Energy infrastructure stocks have a long-term record of attractive current yields and steady dividend growth. These are the companies that own pipelines, storage facilities, and loading/unloading terminals.

The energy commodity crash of 2015-2016 forced a lot of companies providing infrastructure services to restructure their growth plans and strengthen the balance sheets. A further drag on the energy infrastructure sector was that many of the companies in the group were organized as master limited partnerships (MLPs).

Over the last three years, MLPs have gotten a bad rap from investors. Few investors want to jump into a sector where values are falling and there are additional tax reporting requirements.

While many energy midstream (another term for the infrastructure sector) companies chose to cut or stop growing dividend rates, a handful of quality businesses have continued or restarted dividend growth. However, the market has not rewarded stocks with growing dividends with higher share prices to match the dividend increases.

In the midstream group, dividend cuts have resulted in lower share prices, but dividend increases have not. Currently dividend growth by midstream companies has not resulted in matching share price gains. The result is attractively high yields and the likelihood that share prices could move significantly higher to match both recent and future dividend increases.

Let’s take a look at three high-yield stocks from the energy sector to consider for attractive total return potential going forward.

Kinder MorganKinder Morgan Inc. (NYSE: KMI) is one of the largest energy infrastructure companies in North America. The company owns an interest in or operate approximately 84,000 miles of pipelines and 152 terminals. The pipelines transport natural gas, gasoline, crude oil, carbon dioxide (CO2) and more. Terminals store and handle petroleum products, chemicals and other products.

At the beginning of 2016, the KMI dividend was slashed by 75% to a $0.50 per share annual rate. For the 2018 first quarter, the dividend was increased by 60% to a current $0.80 annual rate.

Management has stated the dividend will increase by 25% for 2019 and 2020. Dividends are expected to continue to grow strongly after 2020. In contrast, the KMI share price was above $22 at the end of 2016 and now trades around $16.

The market has not yet rewarded the strong resumption of dividend growth with a higher share price.

KMI yields 5.0%.

Magellan Midstream Partners LPMagellan Midstream Partners LP (NYSE: MMP) is a publicly traded oil pipeline, storage and transportation company organized as an MLP. Currently, Magellan has 9,700-mile refined products pipeline system with 53 connected terminals as well as 26 independent terminals not connected to the pipeline system and an 1,100-mile ammonia pipeline system.

Also owned are 2,200 miles of crude oil pipelines and storage facilities with an aggregate storage capacity of about 28 million barrels, of which 17 million are used for leased storage.

The company operates five marine terminals located along coastal waterways with an aggregate storage capacity of approximately 26 million barrels.

For investors, Magellan has increased its dividend rate for 17 straight years.
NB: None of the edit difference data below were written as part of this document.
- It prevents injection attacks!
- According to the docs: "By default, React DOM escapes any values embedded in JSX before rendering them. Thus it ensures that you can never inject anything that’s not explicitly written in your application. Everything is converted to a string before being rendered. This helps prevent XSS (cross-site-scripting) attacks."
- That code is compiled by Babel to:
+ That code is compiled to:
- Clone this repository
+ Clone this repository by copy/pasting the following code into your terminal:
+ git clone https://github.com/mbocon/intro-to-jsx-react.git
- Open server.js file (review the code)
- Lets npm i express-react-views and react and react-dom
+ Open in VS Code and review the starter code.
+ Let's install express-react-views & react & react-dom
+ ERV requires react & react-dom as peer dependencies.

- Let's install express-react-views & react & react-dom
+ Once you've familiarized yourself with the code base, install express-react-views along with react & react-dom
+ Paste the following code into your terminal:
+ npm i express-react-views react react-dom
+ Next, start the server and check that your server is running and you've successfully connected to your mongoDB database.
Unlike the typical MLP practice, the company has not issued additional equity to fund growth. Internal capital generation pays for growth projects.
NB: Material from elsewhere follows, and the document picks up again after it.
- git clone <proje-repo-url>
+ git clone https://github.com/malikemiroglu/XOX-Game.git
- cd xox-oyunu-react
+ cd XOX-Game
The MMP distribution increases every quarter, currently at a high single digit growth rate yet the current unit price is down 28% over the last two years.

Current yield is 6.9%.

EQT Midstream Partners LPEQT Midstream Partners LP (NYSE: EQM) is an MLP that owns and operates a natural gas transmission and storage system serving the Marcellus and Utica basins.

The company owns a 950 mile FERC-regulated interstate gas pipeline that connects to seven interstate pipelines and is supported by 18 natural gas reservoirs. EQM has been a high distribution growth rate MLP, with the payout to investors growing at a 20% plus annual clip for the past five plus years.

Despite the distribution growth, the EQM value has dropped by 45% over the last two years.

Going forward, the company expects to continue distribution growth at a high single digit/low double digit rate.

Add that growth to the current 10% yield and you get very attractive total return potential.

Note: This article originally appeared at Investors Alley.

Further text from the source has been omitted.